Goal of the exercise: Copy out all lines in the data below containing the string "Code".

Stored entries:
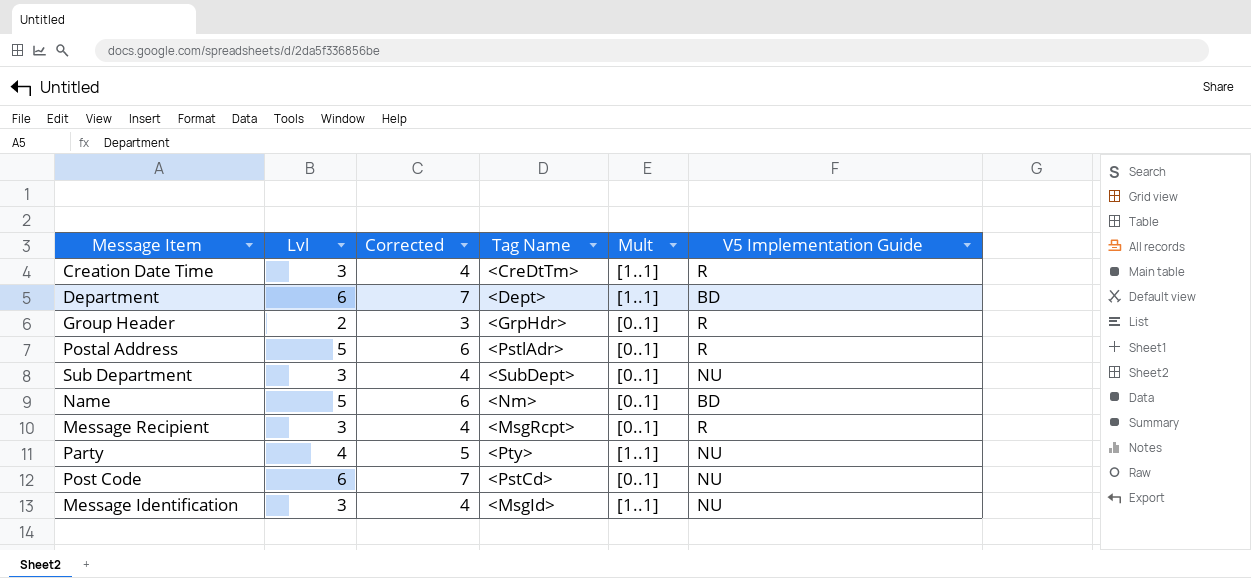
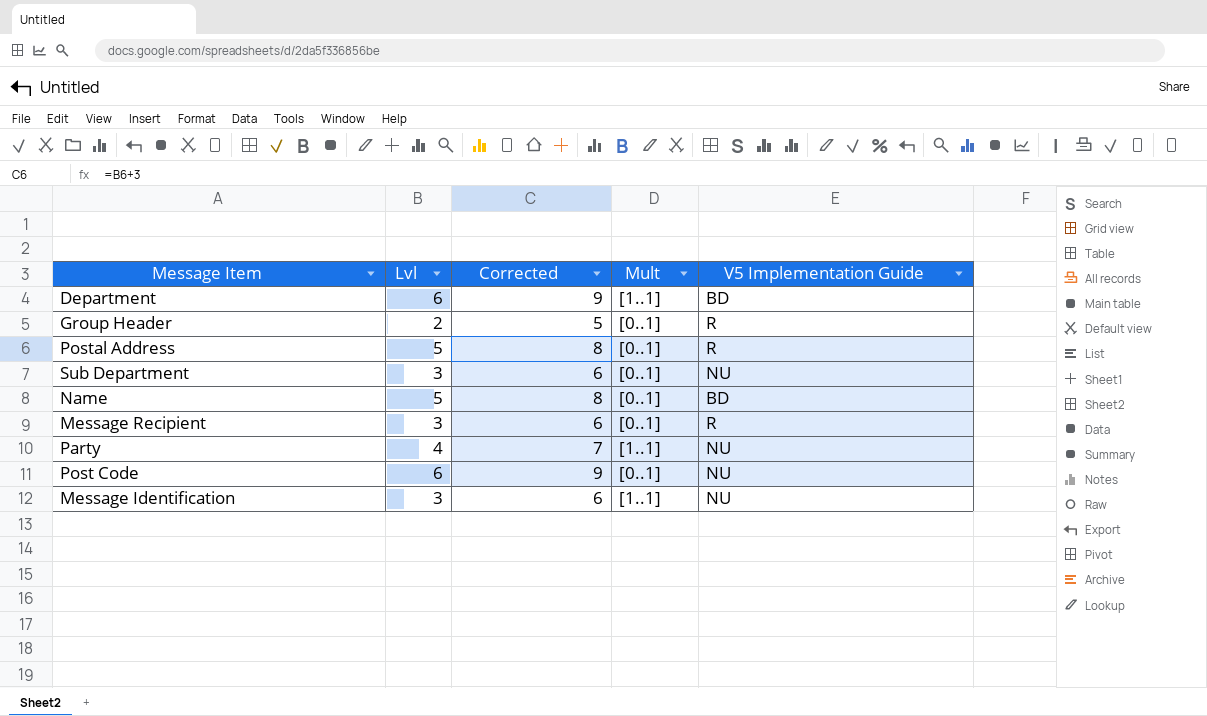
column Tag Name | position: 4 -> none
column Corrected | formula: [Lvl] + 1 -> [Lvl] + 3
row Creation Date Time: 3 | 4 | <CreDtTm> | [1..1] | R -> none

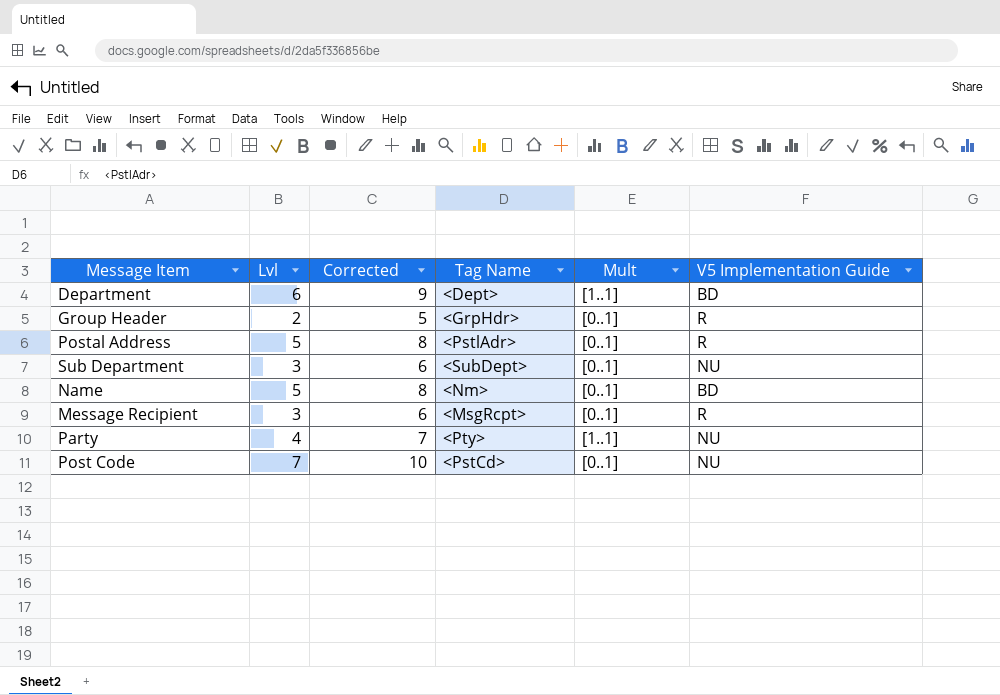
column Tag Name | position: none -> 4
row Message Identification: 3 | 6 | [1..1] | NU -> none
Post Code | Lvl: 6 -> 7
Post Code | Corrected: 9 -> 10

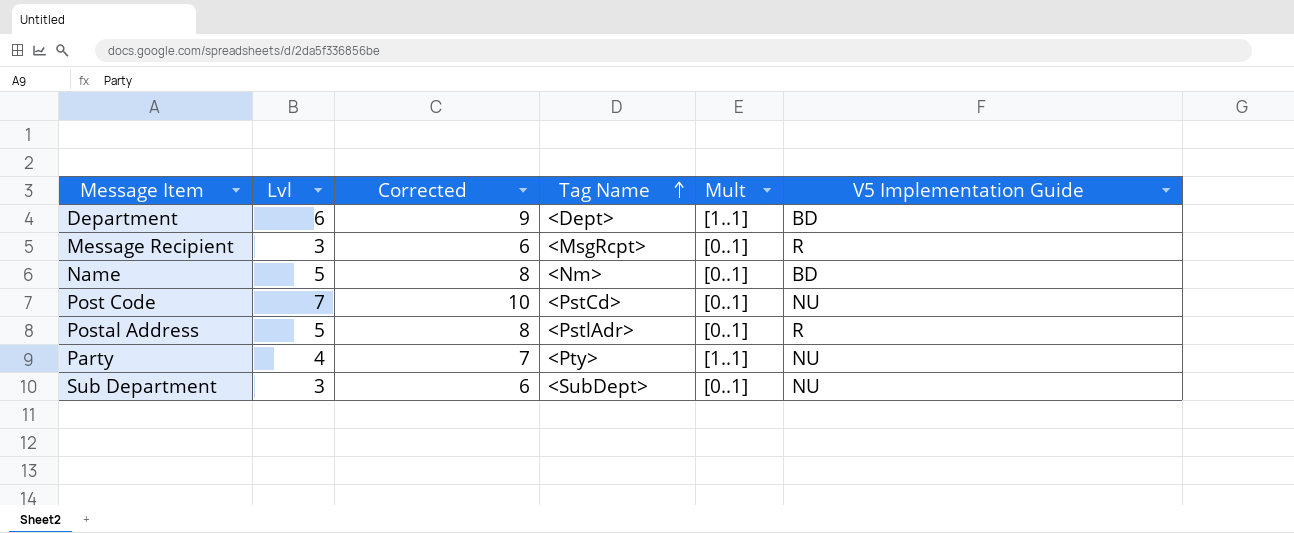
row order: none -> Tag Name ascending
row Group Header: 2 | 5 | <GrpHdr> | [0..1] | R -> none

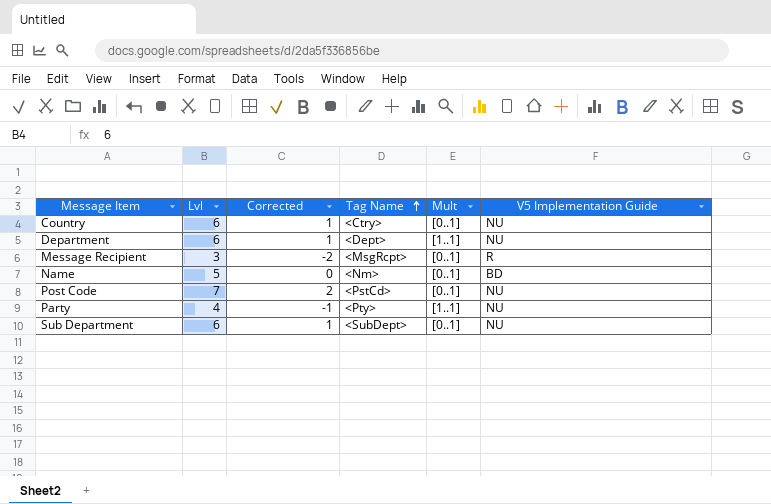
column Corrected | formula: [Lvl] + 3 -> [Lvl] - 5
row Postal Address: 5 | 8 | <PstlAdr> | [0..1] | R -> none
row Country: none -> 6 | 1 | <Ctry> | [0..1] | NU
Department | V5 Implementation Guide: BD -> NU
Sub Department | Lvl: 3 -> 6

Output for this task:
Post Code | Lvl: 6 -> 7
Post Code | Corrected: 9 -> 10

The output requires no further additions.